Jankowski Aleksander, Obara Paulina, Mathur Utsav, Tiuryn Jerzy
Faculty of Mathematics, Informatics and Mechanics, University of Warsaw, Banacha 2, Warsaw, 02-097, Poland.
Current address: Genome Biology Unit, European Molecular Biology Laboratory, Meyerhofstraße 1, Heidelberg, 69117, Germany.
BMC Syst Biol. 2016 Feb 4;10:14. doi: 10.1186/s12918-016-0258-3.
The enhanceosome is an enhancer located upstream of the human interferon β gene, bound by transcription factor (TF) complex of extremely rigid structure. Within these rigid constraints, even a slight change of distances between transcription factor binding sites (TFBS) results in loss of functionality of the enhanceosome. We hypothesized that smaller subunits of the enhanceosome may entail TF complex formation in other regulatory regions.
In order to verify this hypothesis we systematically searched for dimerization preferences of the TFs that have TFBS in the enhanceosome. For this we utilized our recently developed tool, TACO. We performed this computational experiment in a cell-type-specific manner by utilizing cell-type-specific DNase-seq data for 105 human cell types. We also used 20 TRANSFAC motifs comprising not only the usual TFs constituting the enhanceosome but also the architectural proteins of High Mobility Group I(Y) (HMG I). A similar experiment used 42 DNase-seq data sets for mouse cell types. We found 137 statistically significant dimer predictions in the human genome, and 37 predictions in the mouse genome, that matched the positioning on the enhanceosome with ±2 bp tolerance. To characterize these predicted TF dimers, we performed functional analysis (Gene Ontology enrichment) for sets of genes which were in the neighbourhood of predicted dimer instances. A notable feature of these instances is that (1) most of them are located in introns of genes, (2) they are enriched in regulatory states, and (3) those instances that are located near transcription start sites are enriched for inclusion in computationally predicted enhancers. We also investigated similarity of dimer predictions between human and mouse.

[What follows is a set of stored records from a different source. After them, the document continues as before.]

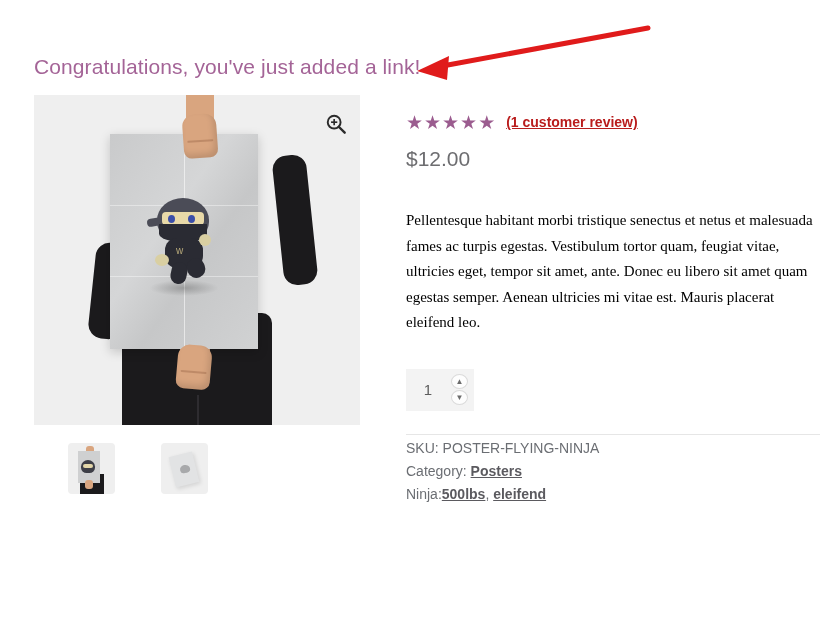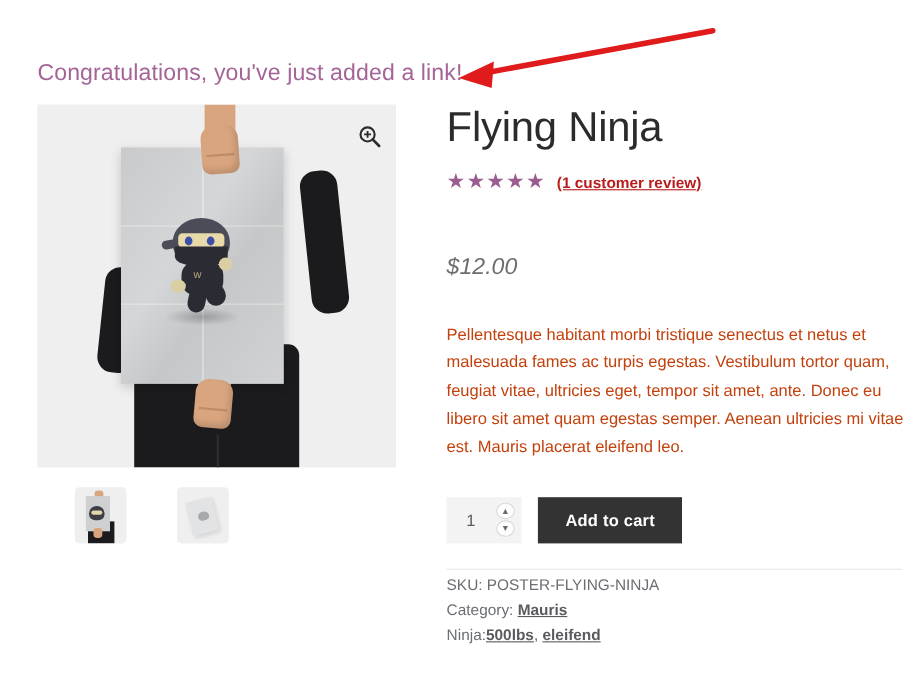--- a/index.html
+++ b/index.html
@@ -607,7 +607,6 @@
 
     <div class="summary">
 
-      <h1 class="product-title">Flying Ninja</h1>
 
       <div class="rating-row">
         <span class="stars">★★★★★</span>

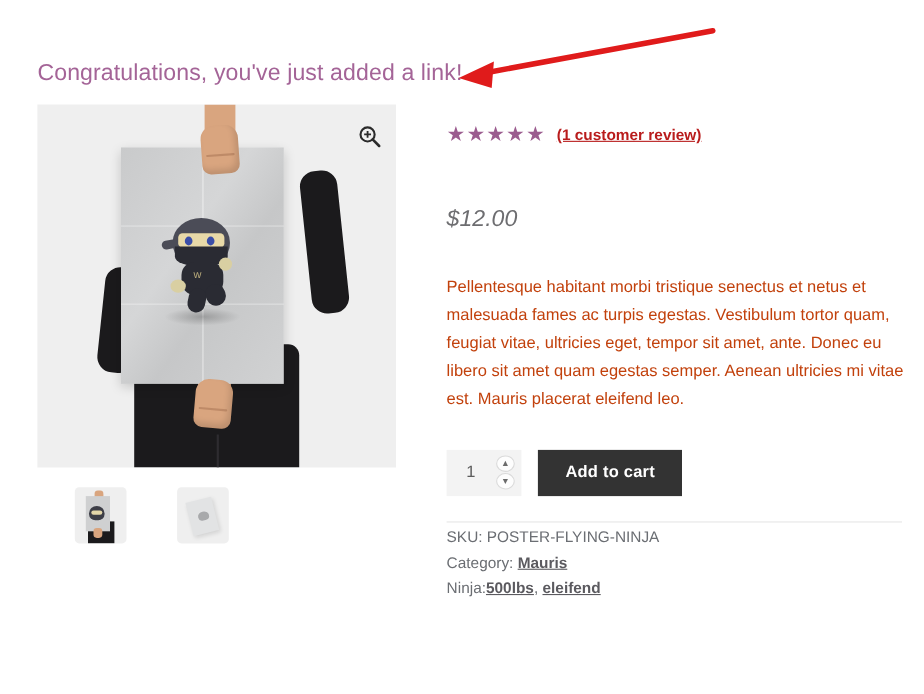--- a/index.html
+++ b/index.html
@@ -437,11 +437,10 @@
     cursor: pointer;
   }
   .price {
-    margin-top: 54px;
+    margin-top: 14px;
     font-size: 21px;
     color: #6d6d70;
     font-weight: 400;
-    font-style: italic;
   }
   .description {
     margin-top: 37px;

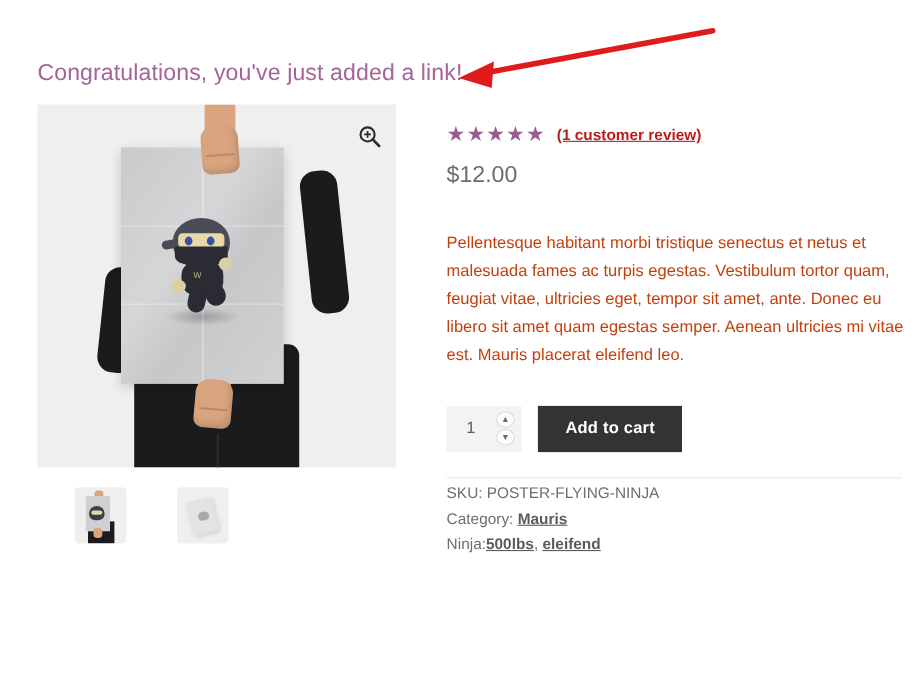--- a/index.html
+++ b/index.html
@@ -446,8 +446,9 @@
     margin-top: 37px;
     font-size: 15px;
     line-height: 25.5px;
-    color: #c2410c;
+    color: #000000;
     width: 416px;
+    font-family: Liberation Serif, serif;
   }
   .cart-row {
     margin-top: 33px;

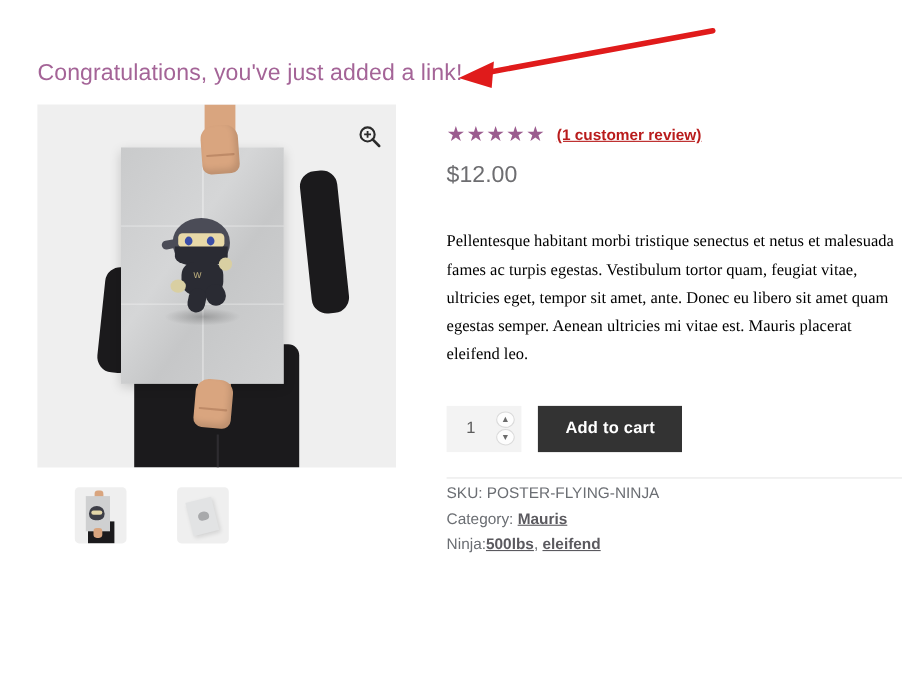--- a/index.html
+++ b/index.html
@@ -625,7 +625,6 @@
             <div class="spin-btn">▼</div>
           </div>
         </div>
-        <button class="add-to-cart">Add to cart</button>
       </div>
 
       <div class="meta-divider"></div>

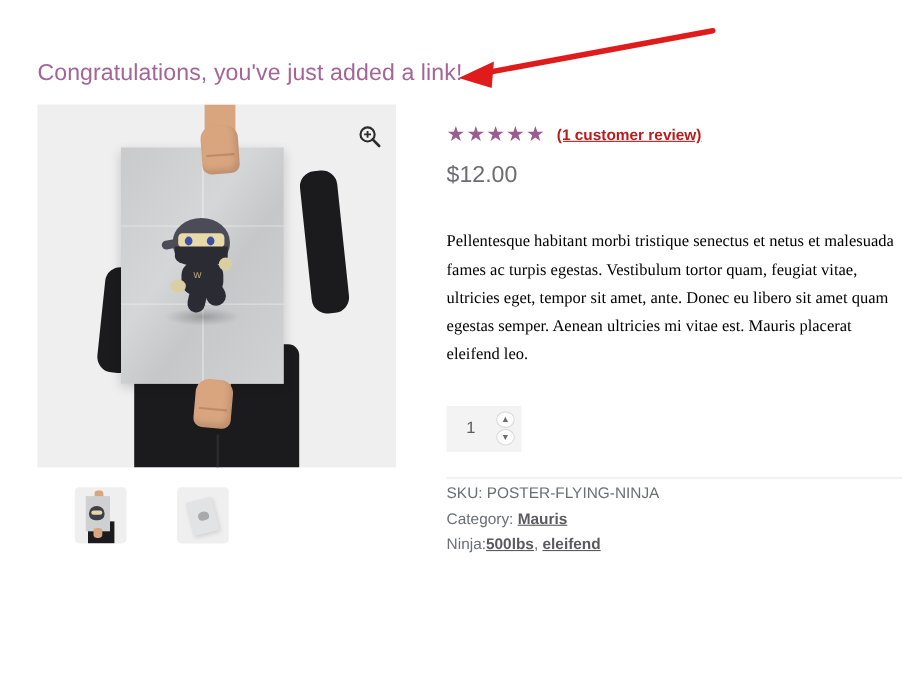--- a/index.html
+++ b/index.html
@@ -636,7 +636,7 @@
         </div>
         <div>
           <span>Category:</span>
-          <span class="link">Mauris</span>
+          <span class="link">Posters</span>
         </div>
         <div>
           <span>Ninja:</span><span class="link">500lbs</span><span>,</span> <span class="link">eleifend</span>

It follows from our experiments that, except for homodimer formed by IRF proteins, the rest of the dimers were formed exclusively between one of the transcriptional activators (ATF-2/c-Jun and IRF) and a HMG I protein. NF- κB did not participate in forming dimers with other proteins. Dimers predicted in mouse were fully contained in those predicted in human, with exactly the same spacing and orientation. Intriguingly, in most of the cases the enhanceosome motifs have 1 bp wider spacing than the corresponding dimers predicted genome-wide, which is likely caused by the overall 3D structure constraints of the enhanceosome-bound complex.
增强体是位于人类干扰素β基因上游的一种增强子,由结构极其刚性的转录因子(TF)复合物结合。在这些严格的限制条件下,转录因子结合位点(TFBS)之间哪怕距离稍有变化都会导致增强体功能丧失。我们推测增强体的较小亚基可能在其他调控区域参与TF复合物的形成。
为了验证这一假设,我们系统地搜索了在增强体中具有TFBS的TF的二聚化偏好。为此,我们利用了我们最近开发的工具TACO。我们通过利用105种人类细胞类型的细胞类型特异性DNase-seq数据,以细胞类型特异性的方式进行了这个计算实验。我们还使用了20个TRANSFAC基序,其中不仅包括构成增强体的常见TF,还包括高迁移率族蛋白I(Y)(HMG I)的结构蛋白。类似的实验使用了42个小鼠细胞类型的DNase-seq数据集。我们在人类基因组中发现了137个具有统计学意义的二聚体预测结果,在小鼠基因组中发现了37个预测结果,这些结果与增强体上的定位匹配,容差为±2 bp。为了表征这些预测的TF二聚体,我们对预测二聚体实例附近的基因集进行了功能分析(基因本体富集)。这些实例的一个显著特征是:(1)它们大多数位于基因的内含子中;(2)它们在调控状态中富集;(3)那些位于转录起始位点附近的实例在计算预测的增强子中富集。我们还研究了人类和小鼠之间二聚体预测的相似性。
从我们的实验可以得出,除了由IRF蛋白形成的同二聚体外,其余的二聚体仅在一种转录激活因子(ATF-2/c-Jun和IRF)与一种HMG I蛋白之间形成。NF-κB不参与与其他蛋白形成二聚体。在小鼠中预测的二聚体完全包含在人类中预测的二聚体中,具有完全相同的间距和方向。有趣的是,在大多数情况下,增强体基序的间距比全基因组预测的相应二聚体宽1 bp,这可能是由与增强体结合的复合物的整体三维结构限制导致的。